Para las personas que viven con miocardiopatía hipertrófica (MCH), una condición genética en la que el músculo cardíaco se espesa, incluso los hábitos diarios simples como beber café requieren una consideración cuidadosa. La MCH hace que el corazón trabaje más para llenarse de sangre, lo que hace que una frecuencia cardíaca más lenta sea más beneficiosa. La cafeína, un estimulante, aumenta naturalmente la frecuencia cardíaca, creando un conflicto potencial.
Si bien muchas personas con MCH consumen cafeína sin problemas, la orientación experta de un cardiólogo es crucial para determinar los niveles seguros. El impacto de la cafeína varía; bloquea temporalmente los receptores de adenosina, el mecanismo calmante natural del cuerpo, al mismo tiempo que activa la liberación de adrenalina, norepinefrina y cortisol. Esta cascada química aumenta el estado de alerta, pero también eleva la presión arterial y la frecuencia cardíaca, provocando a veces palpitaciones incluso en personas sanas.
La ciencia mixta sobre la cafeína y la salud del corazón
Las investigaciones sobre los efectos a largo plazo de la cafeína no son concluyentes. Algunos estudios sugieren que el consumo moderado de café (de 2 a 5 tazas al día) puede reducir el riesgo de enfermedad cardíaca, mientras que otros relacionan una mayor ingesta con un ritmo cardíaco más rápido y una presión arterial elevada. Debido a que las respuestas individuales difieren, particularmente con una condición preexistente como la MCH, la evaluación personalizada es clave.

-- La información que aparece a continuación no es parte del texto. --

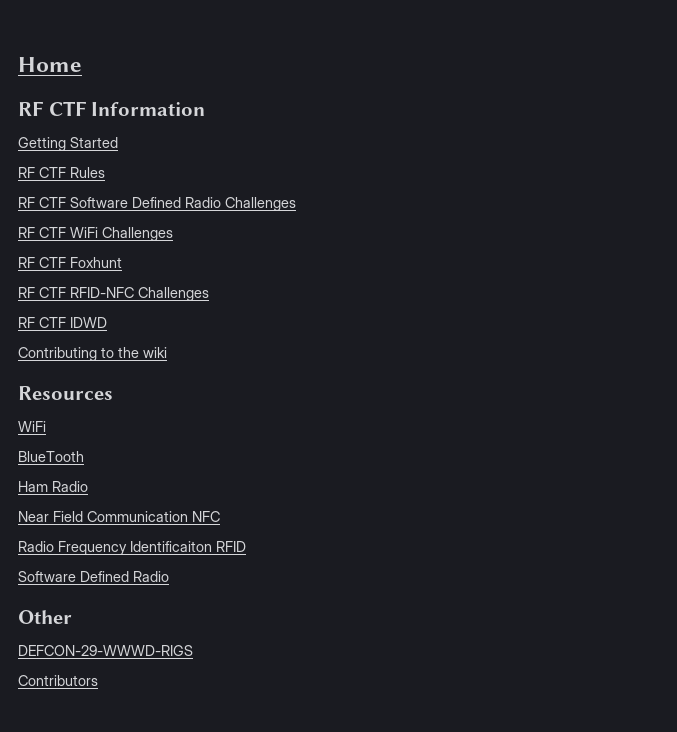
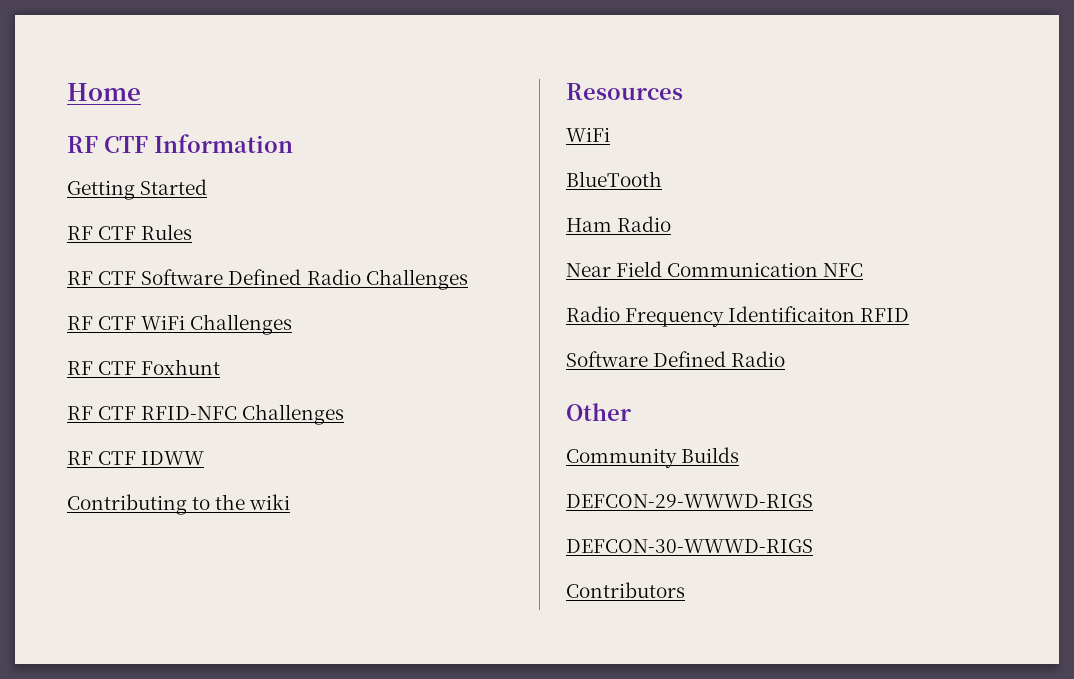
- RF CTF IDWD
+ RF CTF IDWW
+ Community Builds
+ DEFCON-30-WWWD-RIGS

Por qué HCM requiere precaución
En la MCH, el corazón ya es propenso a contracciones y relajación anormales. Los estimulantes como la cafeína pueden amplificar estos problemas, aumentando potencialmente el riesgo de arritmias peligrosas. Esta preocupación aumenta en aquellos con MCH obstructiva, donde el músculo engrosado obstruye el flujo sanguíneo. El aumento de la frecuencia cardíaca y la presión arterial, junto con la deshidratación por cafeína, pueden empeorar esta obstrucción.
Si bien se pueden tolerar pequeñas cantidades de cafeína, sólo se debe consumir bajo la supervisión de un cardiólogo. Faltan estudios a gran escala sobre los efectos específicos de la cafeína en la MCH, pero el principio permanece: obligar a un corazón que ya está tenso a latir más rápido es arriesgado.
El resultado final
Si tiene MCH, debe consultar con su médico el consumo de cafeína. Síntomas como palpitaciones o mareos justifican la reducción o eliminación inmediata de la cafeína. Se deben evitar por completo las fuentes de dosis altas, como las bebidas energéticas. El objetivo es priorizar un ritmo cardíaco más lento y eficiente y, a veces, eso significa saltarse el café.